Being focused on only one object helps draw you deeper and deeper into a total focus. The Heart Of The Rose is a variation of the flame exercise and is one that is from ancient times. It is described by Robin Sharma in his book The Monk Who Sold His Ferrari:
“All that you need to perform this exercise is a fresh rose and a silent place. Natural surroundings are best, but a quiet room will also do nicely. Start to stare at the center of the rose, its heart. A rose is very much like life; you will meet thorns along the way but if you have faith and believe in your dreams you will eventually move beyond the thorns into the glory of the flower. Keep staring at the rose. Notice its color, texture, and design. Savor its fragrance and think only about this wonderful object in front of you. At first, other thoughts will start entering your mind, distracting you from the heart of the rose. This is the mark of an untrained mind. But you need not worry, improvement will come quickly. Simply return your attention to the object of your focus. Soon your mind will grow strong and disciplined.”
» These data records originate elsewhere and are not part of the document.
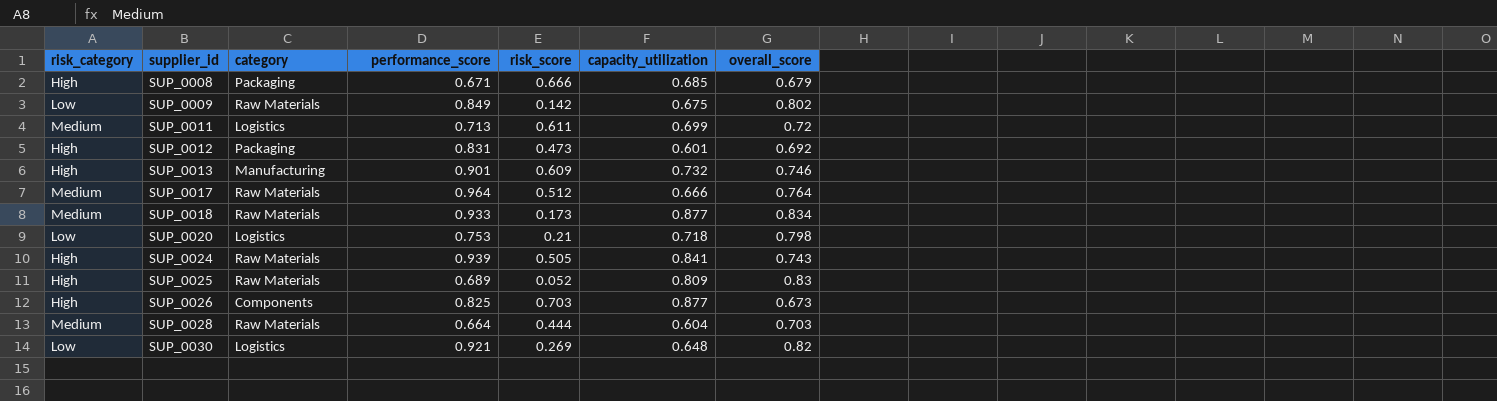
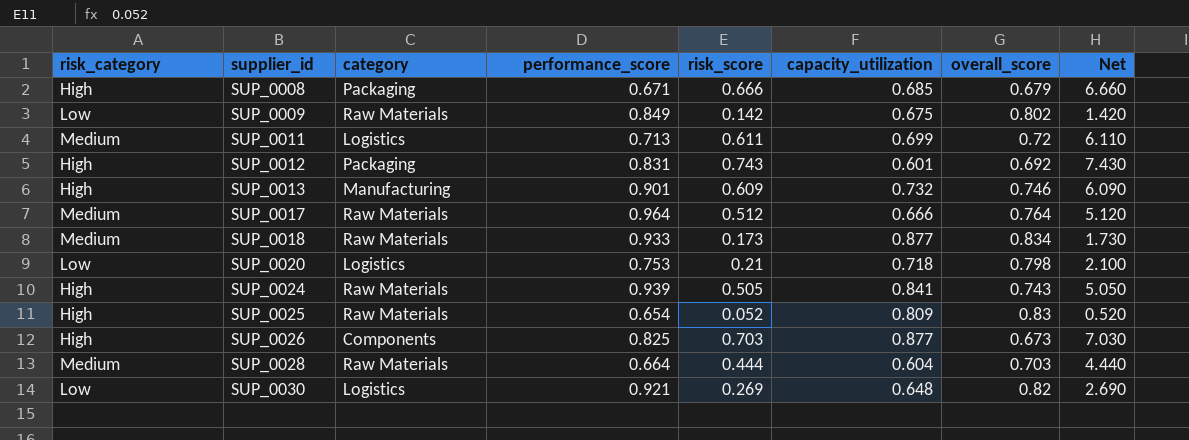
column Net | formula: none -> [risk_score] * 10
SUP_0012 | risk_score: 0.473 -> 0.743
SUP_0025 | performance_score: 0.689 -> 0.654

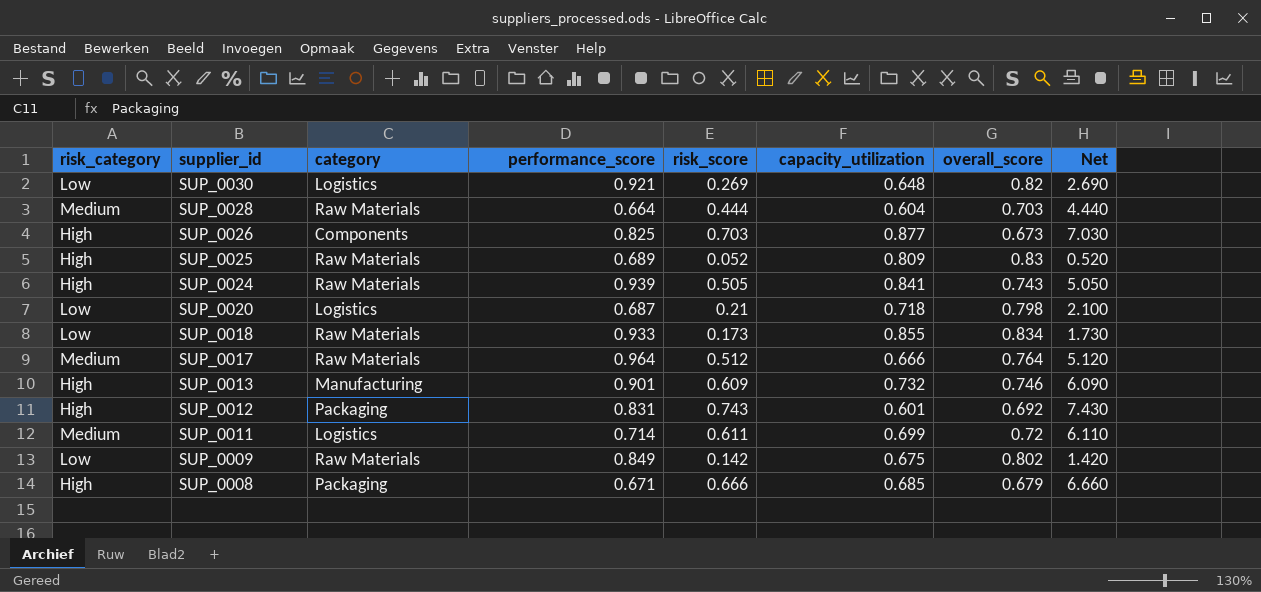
row order: supplier_id ascending -> supplier_id descending
SUP_0025 | performance_score: 0.654 -> 0.689
SUP_0020 | performance_score: 0.753 -> 0.687
SUP_0018 | risk_category: Medium -> Low
SUP_0018 | capacity_utilization: 0.877 -> 0.855
SUP_0011 | performance_score: 0.713 -> 0.714

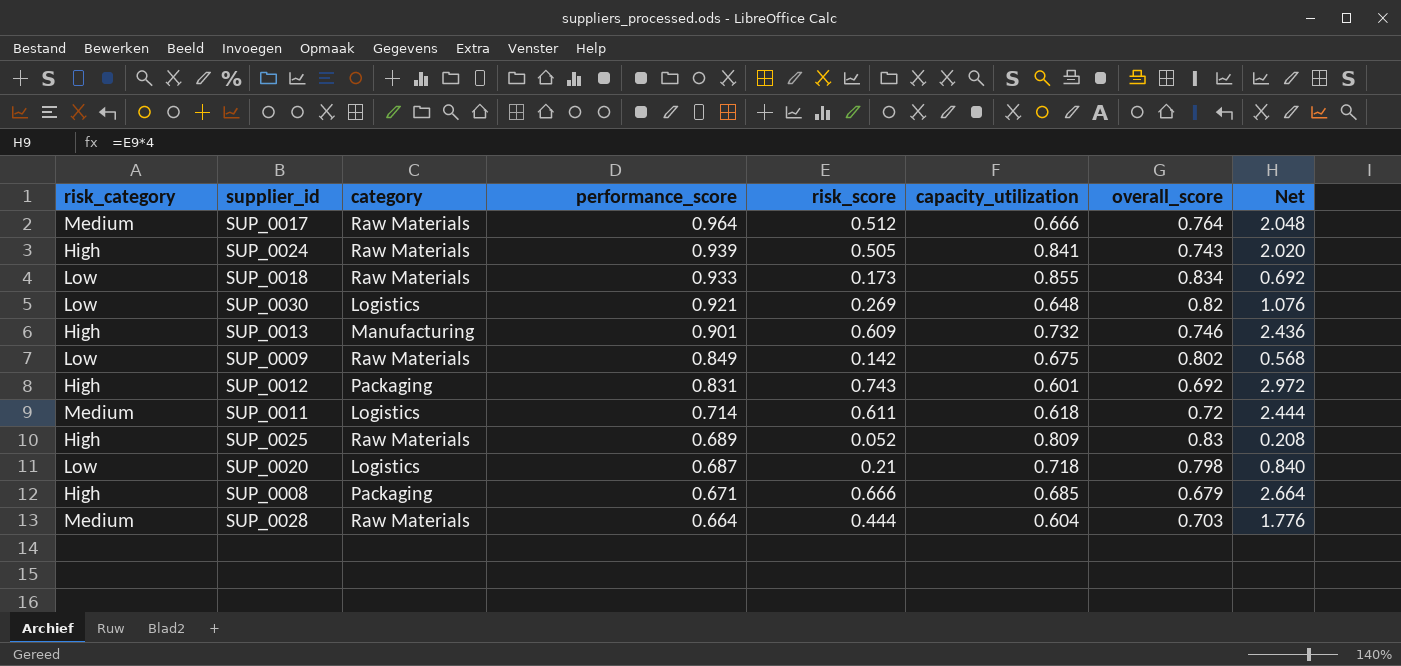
row order: supplier_id descending -> performance_score descending
column Net | formula: [risk_score] * 10 -> [risk_score] * 4
row SUP_0026: High | Components | 0.825 | 0.703 | 0.877 | 0.673 | 7.030 -> none
SUP_0011 | capacity_utilization: 0.699 -> 0.618

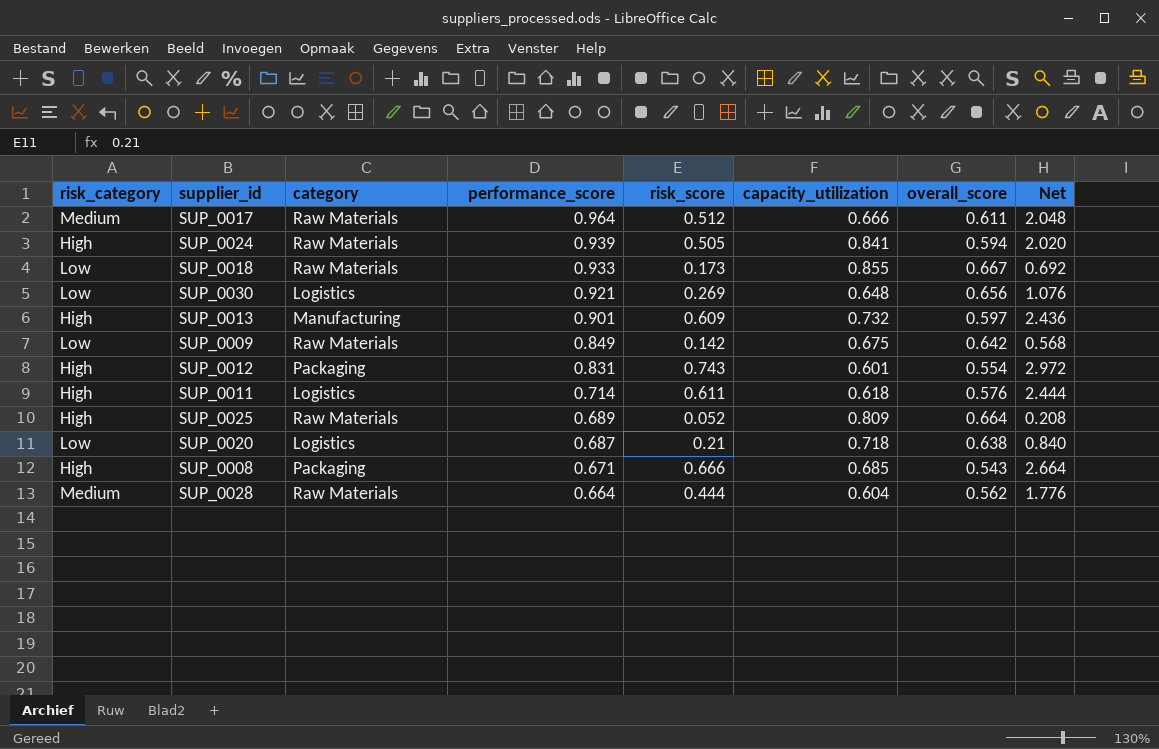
SUP_0017 | overall_score: 0.764 -> 0.611
SUP_0024 | overall_score: 0.743 -> 0.594
SUP_0018 | overall_score: 0.834 -> 0.667
SUP_0030 | overall_score: 0.82 -> 0.656
SUP_0013 | overall_score: 0.746 -> 0.597
SUP_0009 | overall_score: 0.802 -> 0.642
SUP_0012 | overall_score: 0.692 -> 0.554
SUP_0011 | risk_category: Medium -> High
SUP_0011 | overall_score: 0.72 -> 0.576
SUP_0025 | overall_score: 0.83 -> 0.664
SUP_0020 | overall_score: 0.798 -> 0.638
SUP_0008 | overall_score: 0.679 -> 0.543
SUP_0028 | overall_score: 0.703 -> 0.562

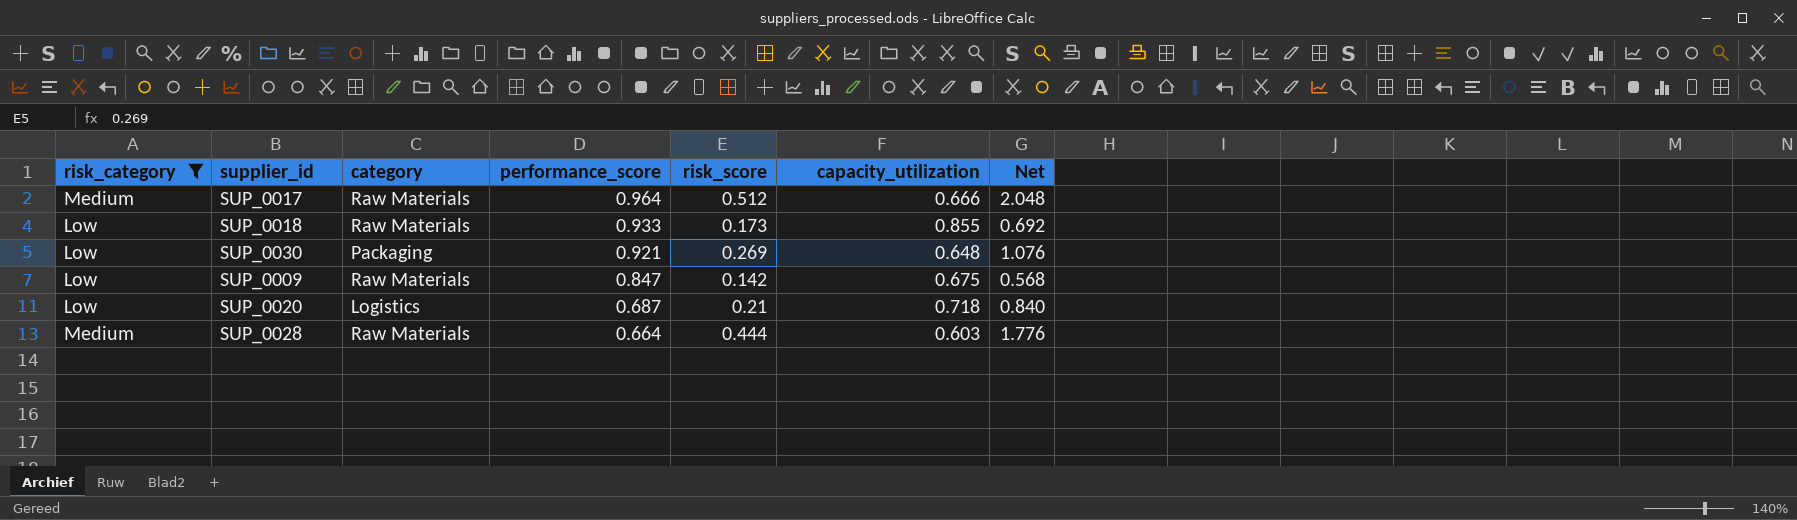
filter: none -> risk_category != High
column overall_score | position: 7 -> none
SUP_0030 | category: Logistics -> Packaging
SUP_0009 | performance_score: 0.849 -> 0.847
SUP_0028 | capacity_utilization: 0.604 -> 0.603

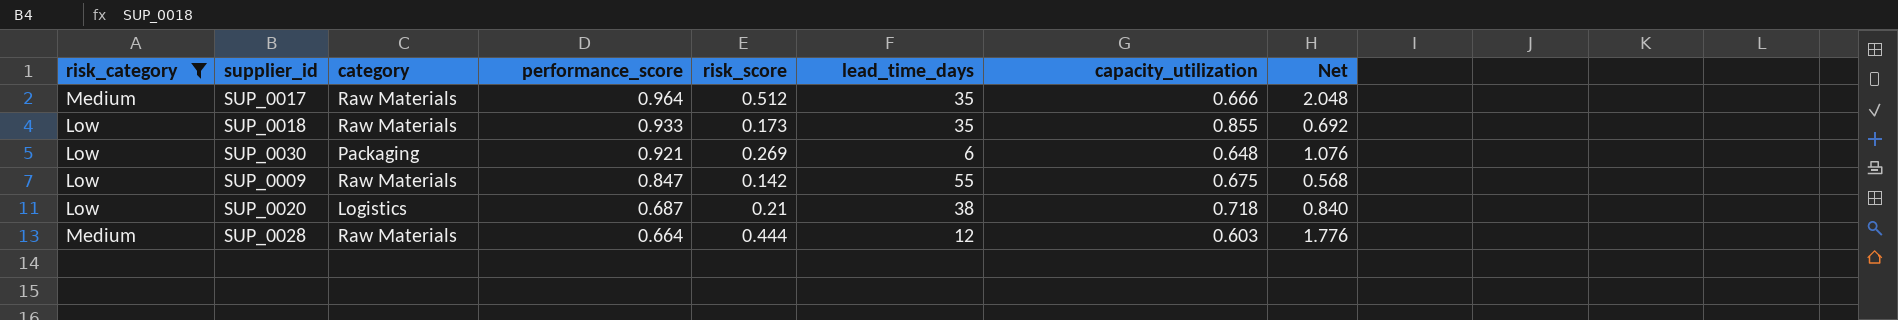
column lead_time_days | position: none -> 6

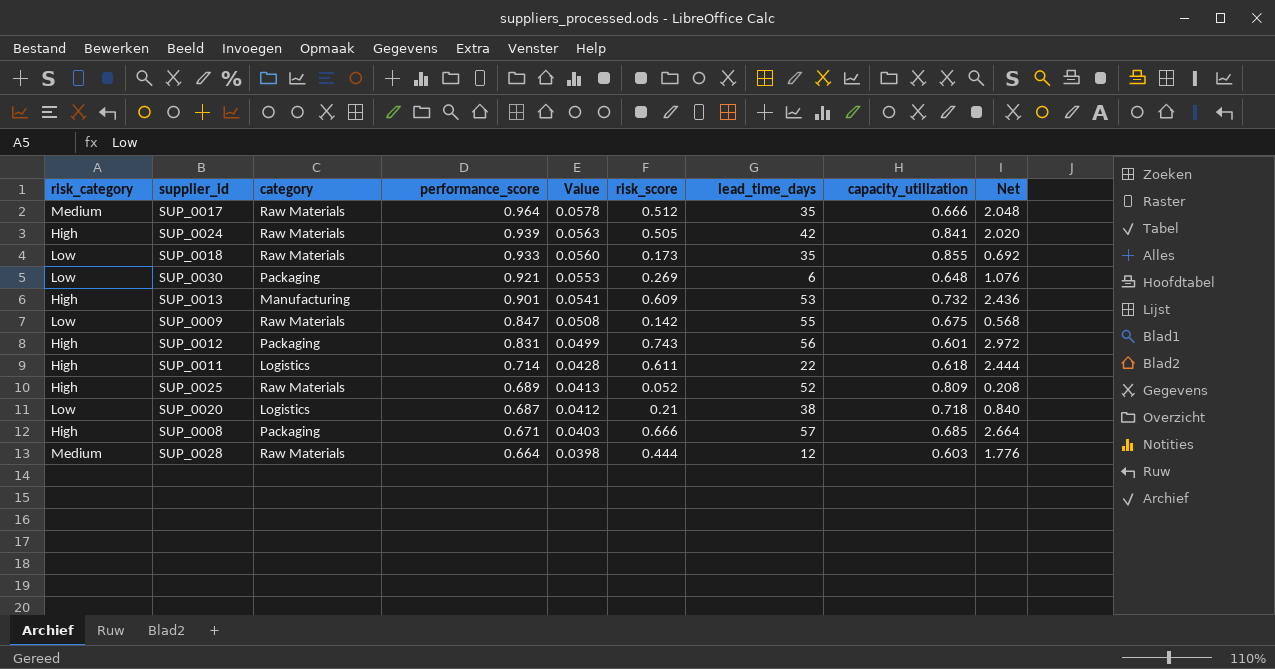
filter: risk_category != High -> none
column Value | formula: none -> [performance_score] * 0.06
“This ritual must be performed daily for it to be effective. For the first few days, you will find it difficult to spend even five minutes in this exercise. Most of us live at such a frenetic pace that true stillness and silence is something foreign and uncomfortable. Persist and spend longer and longer periods savoring the heart of the rose. After a week or two you should be able to perform the technique for twenty minutes without your mind wandering onto other subjects. Remember, either you control your mind or it controls you.”
The Monk Who Sold His Ferrari by Robin Sharma
(A highly recommended book for people looking to begin meditation)
Moving Forward
Those are the three meditation techniques for beginners. As you practice the breathing, visualization and focus exercises, you’ll be able to do them for longer periods of time. The ability to perform the three techniques will follow you into your daily life as you’ll be calmer and more focused on what you choose to do. There are then more advanced meditation techniques to take on. You can even combine meditation with exercise in the form of yoga.
Yoga Meditation
After these basic beginning meditation techniques, you can begin to incorporate many more. Simple yoga meditation techniques are another opportunity for meditation beginners. Simple yoga meditation techniques use breathing and meditation. Yoga adds the component of exercise in form of different poses. Yoga positions and movements help you focus on different parts of your body and provide renewal through the mind-body connection.
The mind, body and soul all benefit from developing the meditation skills of breathing, visualization and focus. In a short amount of time you’ll be able to see the benefits of a calmer and focused mind. Enjoy the journey.